Disclaimer: The views expressed on this website/blog are mine alone and do not reflect the views of my company. All postings on this blog are provided “AS IS” with no warranties, and confers no rights.

Azure Data Factory V2– Pipeline Functional Testing

November 18, 2018 Leave a comment

This article helps you to understand functional testing with pipelines in Azure Data Factory.

Note:-

This article applies to Azure Data Factory V2.

This article assumes that you have gone through Introduction to Azure Data Factory and the QuickStart Tutorial.

Credits – Thanks to ADFv2 Product Group (Anudeep Sharma, Hermine Vermishyan & Abhishek Narain ) for reviewing and all assistance with my ADFv2 and my partner in awesomeness David Kuo for testing the script

Overview

During development phase of an Azure Data Factory pipeline you have a debugging functionality in UX which you can use to debug a pipeline and find out if anything is failing due to reasons like incorrect connection string, object not present in database, wrong query, etc.

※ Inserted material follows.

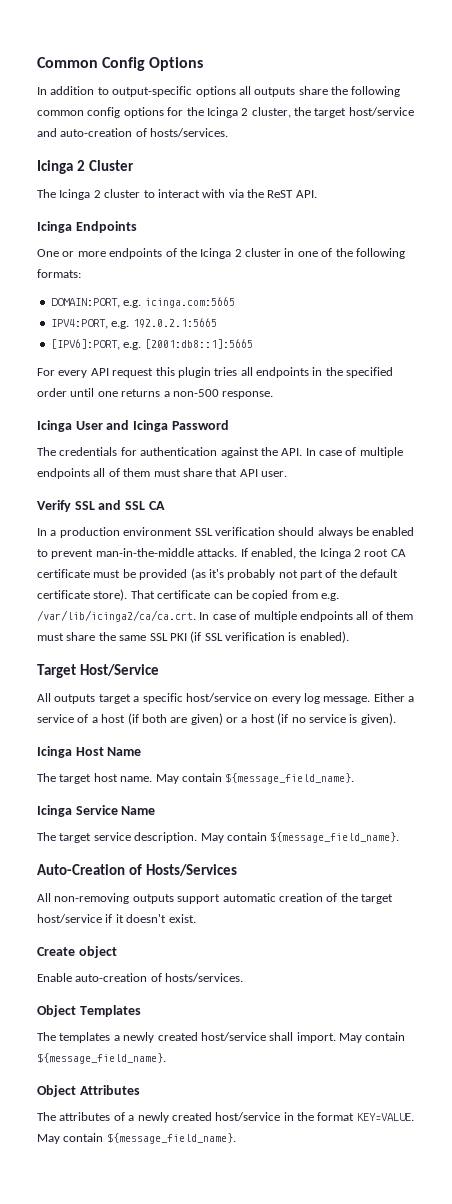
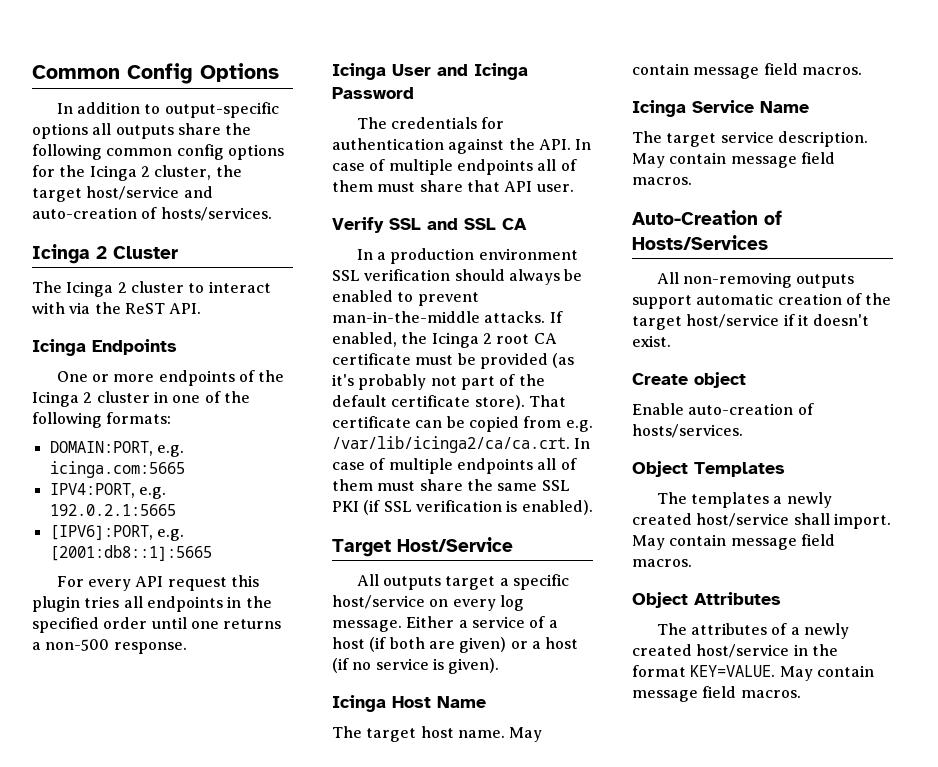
[225,773,355,784] ${message_field_name}. -> [693,63,862,79] message field macros.
[270,832,400,843] ${message_field_name}. -> [730,152,835,168] [632,177,692,185] message field macros.
[37,1053,166,1064] ${message_field_name}. -> [730,534,835,550] [632,559,692,567] message field macros.
[106,1133,236,1144] ${message_field_name}. -> [632,686,801,702] message field macros.

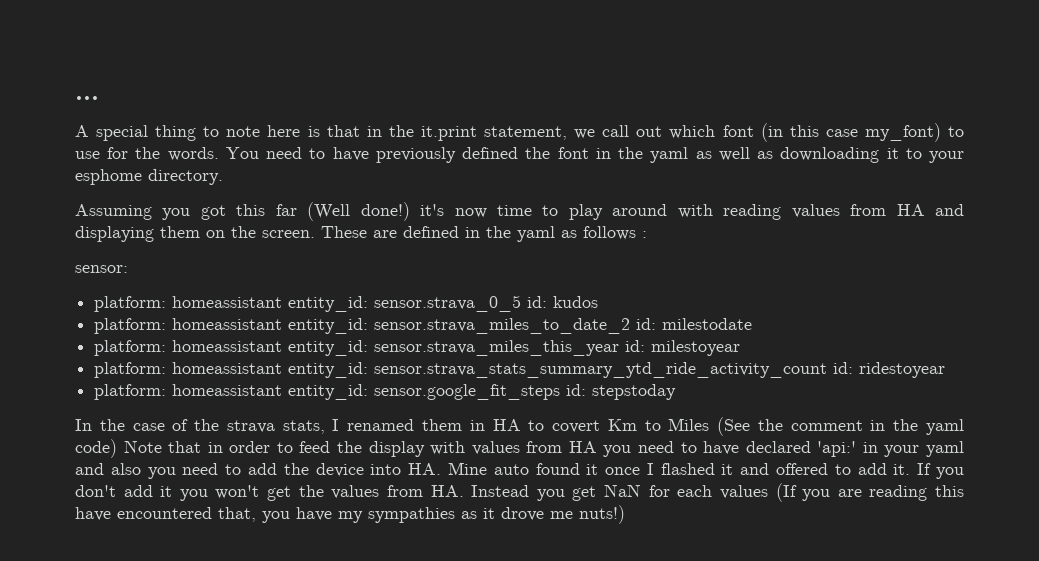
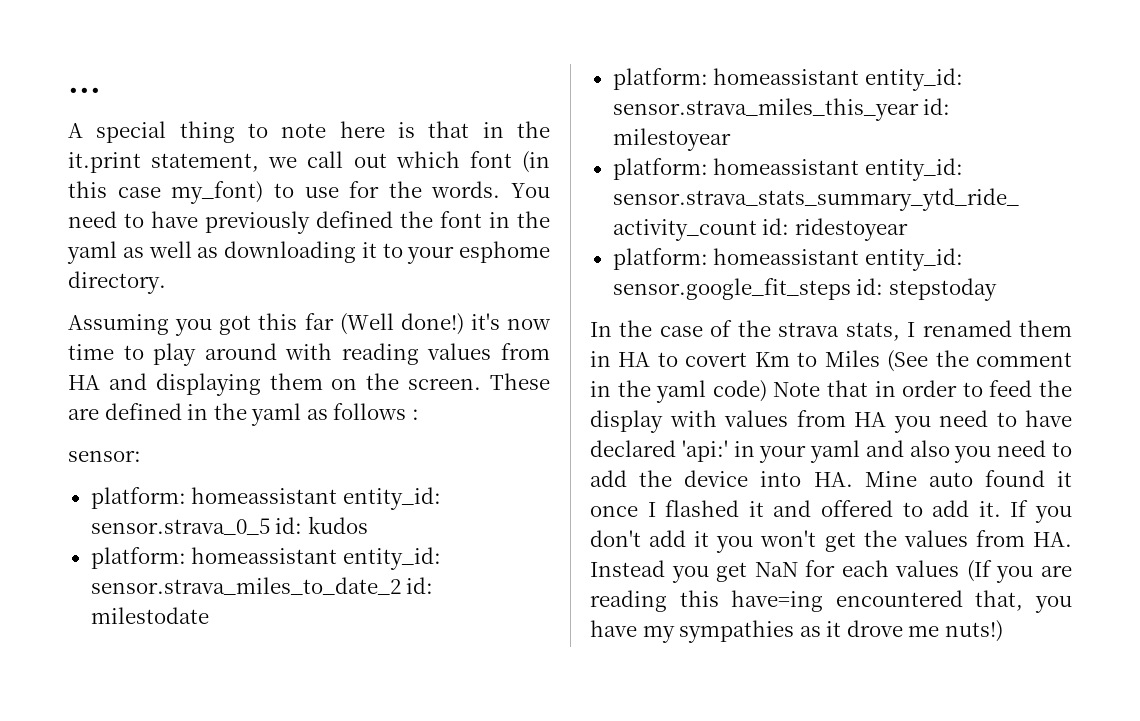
[75,507,111,521] have -> [731,590,824,612] have=ing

Keeping same idea in mind I have extended the functionality of debugging from pipelines’ development stage to release stage, where you can use PowerShell script to perform pipelines’ functional testing in Test or Integration or UAT environment ensuring all issues are caught at that stage instead of hitting in Production environment and in this article series will share the process of achieving same with PowerShell script and good news is that you can use same script in your environment without making any code change.

Concept

Function test with ADF can be used to validate if pipeline is working and if anything related to functionality is failing then stop release, fix issue and iterate. It’s more aligned with build verification ensuring objects like linked service, tables, storage, etc. which are required for a pipeline are successfully validated before releasing to production environment.

Scope

Testing functionality of pipelines ensuring configurations like databases, server, storage, etc. are configured correctly and pipeline is not failing due to misconfiguration like database not exist or something on same lines. Errors due to data quality, performance or anything related to data sanctity is outside the scope of functional testing.

How it Works

Let’s go in details of understanding working of functional testing with ADFv2.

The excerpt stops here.